#### [Problem description]
Give back exactly the lines that run from the beginning of the entries to the line containing "stepping through test_arange", both included, and nothing else.

#### [Provided information]
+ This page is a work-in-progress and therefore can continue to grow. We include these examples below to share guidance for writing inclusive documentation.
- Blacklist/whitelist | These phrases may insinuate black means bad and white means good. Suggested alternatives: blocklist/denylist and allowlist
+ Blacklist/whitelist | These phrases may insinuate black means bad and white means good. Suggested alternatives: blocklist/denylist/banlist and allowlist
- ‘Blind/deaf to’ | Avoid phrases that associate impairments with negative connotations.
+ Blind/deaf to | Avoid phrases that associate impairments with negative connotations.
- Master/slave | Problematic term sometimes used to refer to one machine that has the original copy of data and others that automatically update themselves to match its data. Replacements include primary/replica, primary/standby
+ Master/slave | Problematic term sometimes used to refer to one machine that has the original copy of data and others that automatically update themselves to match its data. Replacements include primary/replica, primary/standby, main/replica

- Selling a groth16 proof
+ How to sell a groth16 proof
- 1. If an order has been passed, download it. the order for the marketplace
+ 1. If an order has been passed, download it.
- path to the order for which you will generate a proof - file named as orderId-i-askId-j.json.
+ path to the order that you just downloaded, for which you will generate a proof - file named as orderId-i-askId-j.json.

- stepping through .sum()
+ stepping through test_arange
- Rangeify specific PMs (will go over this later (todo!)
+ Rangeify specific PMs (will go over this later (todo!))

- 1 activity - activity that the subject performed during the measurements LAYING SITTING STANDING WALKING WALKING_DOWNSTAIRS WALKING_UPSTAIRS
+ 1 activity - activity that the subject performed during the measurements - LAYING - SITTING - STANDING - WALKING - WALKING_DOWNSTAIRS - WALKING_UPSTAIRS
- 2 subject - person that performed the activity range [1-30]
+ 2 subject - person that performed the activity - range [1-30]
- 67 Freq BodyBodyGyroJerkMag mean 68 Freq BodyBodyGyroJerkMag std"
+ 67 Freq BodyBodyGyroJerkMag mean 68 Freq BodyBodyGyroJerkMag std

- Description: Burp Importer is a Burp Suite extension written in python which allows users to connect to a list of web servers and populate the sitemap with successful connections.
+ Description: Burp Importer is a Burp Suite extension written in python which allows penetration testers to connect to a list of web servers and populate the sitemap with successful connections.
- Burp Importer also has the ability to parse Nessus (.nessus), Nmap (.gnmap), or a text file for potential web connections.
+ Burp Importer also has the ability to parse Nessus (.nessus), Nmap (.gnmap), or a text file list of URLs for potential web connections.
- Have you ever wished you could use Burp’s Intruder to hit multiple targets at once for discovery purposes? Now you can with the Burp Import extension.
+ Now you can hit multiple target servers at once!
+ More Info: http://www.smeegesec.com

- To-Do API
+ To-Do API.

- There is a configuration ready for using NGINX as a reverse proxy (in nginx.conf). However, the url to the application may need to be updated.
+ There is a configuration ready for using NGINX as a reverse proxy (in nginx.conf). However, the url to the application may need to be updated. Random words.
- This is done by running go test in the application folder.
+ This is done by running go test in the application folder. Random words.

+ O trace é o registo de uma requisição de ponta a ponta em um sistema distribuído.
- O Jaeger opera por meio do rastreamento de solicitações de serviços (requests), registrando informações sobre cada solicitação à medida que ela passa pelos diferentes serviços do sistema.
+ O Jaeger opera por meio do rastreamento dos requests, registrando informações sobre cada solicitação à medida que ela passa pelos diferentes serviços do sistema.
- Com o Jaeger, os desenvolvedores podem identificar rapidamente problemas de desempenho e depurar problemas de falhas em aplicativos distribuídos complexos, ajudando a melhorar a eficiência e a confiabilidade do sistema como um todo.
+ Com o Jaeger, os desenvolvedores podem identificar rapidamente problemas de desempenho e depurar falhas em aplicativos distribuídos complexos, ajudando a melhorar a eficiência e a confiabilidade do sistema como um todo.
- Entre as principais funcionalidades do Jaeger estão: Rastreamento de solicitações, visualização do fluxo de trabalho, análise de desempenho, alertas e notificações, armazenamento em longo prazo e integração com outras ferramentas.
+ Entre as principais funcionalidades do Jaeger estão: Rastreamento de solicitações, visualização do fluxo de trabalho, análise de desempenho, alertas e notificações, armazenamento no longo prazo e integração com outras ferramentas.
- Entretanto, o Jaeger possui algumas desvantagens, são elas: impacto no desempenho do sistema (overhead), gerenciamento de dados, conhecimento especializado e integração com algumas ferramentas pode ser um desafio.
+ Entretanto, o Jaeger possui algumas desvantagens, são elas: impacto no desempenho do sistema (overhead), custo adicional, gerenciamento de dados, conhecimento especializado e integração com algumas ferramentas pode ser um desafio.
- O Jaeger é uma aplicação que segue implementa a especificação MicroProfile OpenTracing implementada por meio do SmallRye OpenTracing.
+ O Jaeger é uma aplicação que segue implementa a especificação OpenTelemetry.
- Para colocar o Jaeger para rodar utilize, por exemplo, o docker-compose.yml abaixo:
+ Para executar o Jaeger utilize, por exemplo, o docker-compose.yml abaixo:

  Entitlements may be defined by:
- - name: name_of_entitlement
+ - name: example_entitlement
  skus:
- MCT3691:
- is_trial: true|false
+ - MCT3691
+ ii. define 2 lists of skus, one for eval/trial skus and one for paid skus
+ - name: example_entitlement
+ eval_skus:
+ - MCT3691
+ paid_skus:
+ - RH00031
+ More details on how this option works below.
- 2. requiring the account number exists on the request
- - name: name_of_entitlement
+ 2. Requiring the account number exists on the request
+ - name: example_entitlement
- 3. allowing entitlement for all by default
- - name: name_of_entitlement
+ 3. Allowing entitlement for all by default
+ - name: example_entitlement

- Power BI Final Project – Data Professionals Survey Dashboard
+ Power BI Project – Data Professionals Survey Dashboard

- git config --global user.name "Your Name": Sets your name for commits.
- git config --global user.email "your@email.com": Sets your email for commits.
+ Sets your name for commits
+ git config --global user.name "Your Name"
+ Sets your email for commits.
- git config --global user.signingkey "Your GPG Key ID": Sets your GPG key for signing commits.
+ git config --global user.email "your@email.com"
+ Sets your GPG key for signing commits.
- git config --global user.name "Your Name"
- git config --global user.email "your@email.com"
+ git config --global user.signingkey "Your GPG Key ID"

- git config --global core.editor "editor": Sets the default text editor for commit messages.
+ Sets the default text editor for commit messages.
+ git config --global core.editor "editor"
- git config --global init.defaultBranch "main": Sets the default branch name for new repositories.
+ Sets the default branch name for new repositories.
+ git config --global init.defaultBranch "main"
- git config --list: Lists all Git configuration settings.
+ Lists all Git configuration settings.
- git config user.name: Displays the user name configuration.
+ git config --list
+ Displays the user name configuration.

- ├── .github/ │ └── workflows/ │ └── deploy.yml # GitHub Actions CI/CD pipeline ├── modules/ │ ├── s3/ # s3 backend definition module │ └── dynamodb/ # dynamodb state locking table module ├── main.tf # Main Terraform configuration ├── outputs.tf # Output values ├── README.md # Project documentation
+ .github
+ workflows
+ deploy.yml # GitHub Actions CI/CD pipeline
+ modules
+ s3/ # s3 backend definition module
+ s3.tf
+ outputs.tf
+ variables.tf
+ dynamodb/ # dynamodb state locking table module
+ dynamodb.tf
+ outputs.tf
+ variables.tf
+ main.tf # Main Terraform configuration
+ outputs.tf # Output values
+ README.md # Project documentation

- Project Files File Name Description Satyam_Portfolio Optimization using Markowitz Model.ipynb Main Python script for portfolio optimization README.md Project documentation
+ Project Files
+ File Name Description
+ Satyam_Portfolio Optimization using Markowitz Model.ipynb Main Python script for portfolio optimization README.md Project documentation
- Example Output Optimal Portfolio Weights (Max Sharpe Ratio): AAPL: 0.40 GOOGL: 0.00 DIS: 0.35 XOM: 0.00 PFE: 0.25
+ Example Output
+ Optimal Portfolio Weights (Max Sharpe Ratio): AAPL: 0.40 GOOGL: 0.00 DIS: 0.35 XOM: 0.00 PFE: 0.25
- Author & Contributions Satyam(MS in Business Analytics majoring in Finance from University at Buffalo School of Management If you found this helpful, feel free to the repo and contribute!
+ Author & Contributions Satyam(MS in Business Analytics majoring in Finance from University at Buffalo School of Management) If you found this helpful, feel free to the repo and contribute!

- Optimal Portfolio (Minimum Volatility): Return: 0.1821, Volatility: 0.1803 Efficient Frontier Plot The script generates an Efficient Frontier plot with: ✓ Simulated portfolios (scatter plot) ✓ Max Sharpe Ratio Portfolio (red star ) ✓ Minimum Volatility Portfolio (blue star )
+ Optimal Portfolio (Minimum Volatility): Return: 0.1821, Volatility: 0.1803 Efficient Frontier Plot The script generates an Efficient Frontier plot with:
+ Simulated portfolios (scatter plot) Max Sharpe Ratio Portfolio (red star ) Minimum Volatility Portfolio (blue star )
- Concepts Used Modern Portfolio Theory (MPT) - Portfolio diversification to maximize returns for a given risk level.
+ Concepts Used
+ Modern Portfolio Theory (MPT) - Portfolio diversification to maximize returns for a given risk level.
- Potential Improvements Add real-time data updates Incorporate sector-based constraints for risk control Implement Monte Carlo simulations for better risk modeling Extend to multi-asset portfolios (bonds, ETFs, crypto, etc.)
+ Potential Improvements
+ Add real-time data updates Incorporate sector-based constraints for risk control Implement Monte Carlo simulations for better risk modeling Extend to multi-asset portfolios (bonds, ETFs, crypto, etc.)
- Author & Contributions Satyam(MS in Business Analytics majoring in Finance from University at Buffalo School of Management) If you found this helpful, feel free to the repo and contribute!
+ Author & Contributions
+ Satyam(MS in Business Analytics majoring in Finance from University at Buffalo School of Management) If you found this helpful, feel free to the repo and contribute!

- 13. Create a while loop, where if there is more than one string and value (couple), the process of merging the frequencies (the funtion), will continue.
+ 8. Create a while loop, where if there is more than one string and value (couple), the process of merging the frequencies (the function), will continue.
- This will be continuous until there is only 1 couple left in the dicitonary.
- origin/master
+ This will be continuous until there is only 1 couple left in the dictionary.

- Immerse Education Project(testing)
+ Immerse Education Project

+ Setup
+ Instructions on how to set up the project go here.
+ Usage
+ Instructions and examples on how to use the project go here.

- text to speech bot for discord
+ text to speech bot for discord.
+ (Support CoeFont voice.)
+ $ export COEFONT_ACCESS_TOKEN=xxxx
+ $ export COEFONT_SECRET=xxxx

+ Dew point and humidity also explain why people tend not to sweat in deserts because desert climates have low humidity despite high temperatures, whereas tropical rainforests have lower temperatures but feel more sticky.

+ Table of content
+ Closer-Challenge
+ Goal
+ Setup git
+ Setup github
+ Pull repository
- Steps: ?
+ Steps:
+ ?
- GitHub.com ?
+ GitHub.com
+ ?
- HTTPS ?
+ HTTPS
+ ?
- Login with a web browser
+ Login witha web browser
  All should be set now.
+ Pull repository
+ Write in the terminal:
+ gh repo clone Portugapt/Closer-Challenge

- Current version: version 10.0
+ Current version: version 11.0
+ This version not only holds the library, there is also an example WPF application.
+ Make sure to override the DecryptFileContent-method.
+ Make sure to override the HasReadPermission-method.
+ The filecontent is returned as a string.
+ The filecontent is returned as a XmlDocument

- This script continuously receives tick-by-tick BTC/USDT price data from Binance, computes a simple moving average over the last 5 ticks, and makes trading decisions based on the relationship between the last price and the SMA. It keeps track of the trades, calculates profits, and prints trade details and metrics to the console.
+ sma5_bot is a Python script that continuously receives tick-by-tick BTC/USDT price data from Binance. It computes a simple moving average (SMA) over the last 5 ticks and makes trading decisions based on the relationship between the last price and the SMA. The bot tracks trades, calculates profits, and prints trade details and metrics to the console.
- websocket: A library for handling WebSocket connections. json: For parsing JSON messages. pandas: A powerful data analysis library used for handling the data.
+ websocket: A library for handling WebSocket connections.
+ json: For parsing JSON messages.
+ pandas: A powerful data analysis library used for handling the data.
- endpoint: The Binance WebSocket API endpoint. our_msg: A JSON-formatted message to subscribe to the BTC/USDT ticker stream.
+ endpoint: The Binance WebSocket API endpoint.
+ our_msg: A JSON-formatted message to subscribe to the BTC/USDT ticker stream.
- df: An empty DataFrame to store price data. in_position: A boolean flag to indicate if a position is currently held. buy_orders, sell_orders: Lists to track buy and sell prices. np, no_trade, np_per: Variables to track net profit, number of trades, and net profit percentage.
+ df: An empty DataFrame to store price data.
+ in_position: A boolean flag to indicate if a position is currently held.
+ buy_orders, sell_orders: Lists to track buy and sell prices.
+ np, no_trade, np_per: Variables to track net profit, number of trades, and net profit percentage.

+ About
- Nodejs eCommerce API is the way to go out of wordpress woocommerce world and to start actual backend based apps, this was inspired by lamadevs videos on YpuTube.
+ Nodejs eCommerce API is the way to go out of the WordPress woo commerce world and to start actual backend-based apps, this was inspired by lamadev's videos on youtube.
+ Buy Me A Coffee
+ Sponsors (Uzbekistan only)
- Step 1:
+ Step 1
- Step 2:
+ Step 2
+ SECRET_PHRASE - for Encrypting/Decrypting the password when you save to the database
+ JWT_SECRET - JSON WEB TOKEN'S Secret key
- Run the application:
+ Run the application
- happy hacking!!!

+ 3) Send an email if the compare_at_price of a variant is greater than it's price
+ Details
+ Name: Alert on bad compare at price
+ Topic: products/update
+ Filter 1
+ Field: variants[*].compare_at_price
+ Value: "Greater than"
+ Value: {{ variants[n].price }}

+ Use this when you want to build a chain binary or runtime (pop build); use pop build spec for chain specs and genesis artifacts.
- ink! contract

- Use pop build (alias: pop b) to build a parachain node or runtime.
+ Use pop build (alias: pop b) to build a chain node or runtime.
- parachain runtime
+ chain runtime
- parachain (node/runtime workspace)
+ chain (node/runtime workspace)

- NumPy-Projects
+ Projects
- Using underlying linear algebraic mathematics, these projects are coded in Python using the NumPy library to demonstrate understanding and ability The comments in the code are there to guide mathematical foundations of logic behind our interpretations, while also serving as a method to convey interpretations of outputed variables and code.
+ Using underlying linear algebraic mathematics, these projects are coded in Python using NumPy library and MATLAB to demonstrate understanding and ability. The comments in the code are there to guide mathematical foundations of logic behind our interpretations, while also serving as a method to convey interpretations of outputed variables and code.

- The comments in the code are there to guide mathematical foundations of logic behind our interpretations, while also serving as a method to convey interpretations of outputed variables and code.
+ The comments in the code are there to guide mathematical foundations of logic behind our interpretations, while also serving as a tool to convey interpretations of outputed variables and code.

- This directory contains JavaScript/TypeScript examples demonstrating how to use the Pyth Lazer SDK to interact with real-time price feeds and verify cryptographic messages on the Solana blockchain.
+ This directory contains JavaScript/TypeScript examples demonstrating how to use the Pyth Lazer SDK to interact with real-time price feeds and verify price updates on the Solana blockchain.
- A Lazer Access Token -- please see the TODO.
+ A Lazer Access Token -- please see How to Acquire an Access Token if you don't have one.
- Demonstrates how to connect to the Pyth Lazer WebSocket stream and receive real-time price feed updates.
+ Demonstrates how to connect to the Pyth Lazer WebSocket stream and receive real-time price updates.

#### [Completed exercise]
+ This page is a work-in-progress and therefore can continue to grow. We include these examples below to share guidance for writing inclusive documentation.
- Blacklist/whitelist | These phrases may insinuate black means bad and white means good. Suggested alternatives: blocklist/denylist and allowlist
+ Blacklist/whitelist | These phrases may insinuate black means bad and white means good. Suggested alternatives: blocklist/denylist/banlist and allowlist
- ‘Blind/deaf to’ | Avoid phrases that associate impairments with negative connotations.
+ Blind/deaf to | Avoid phrases that associate impairments with negative connotations.
- Master/slave | Problematic term sometimes used to refer to one machine that has the original copy of data and others that automatically update themselves to match its data. Replacements include primary/replica, primary/standby
+ Master/slave | Problematic term sometimes used to refer to one machine that has the original copy of data and others that automatically update themselves to match its data. Replacements include primary/replica, primary/standby, main/replica

- Selling a groth16 proof
+ How to sell a groth16 proof
- 1. If an order has been passed, download it. the order for the marketplace
+ 1. If an order has been passed, download it.
- path to the order for which you will generate a proof - file named as orderId-i-askId-j.json.
+ path to the order that you just downloaded, for which you will generate a proof - file named as orderId-i-askId-j.json.

- stepping through .sum()
+ stepping through test_arange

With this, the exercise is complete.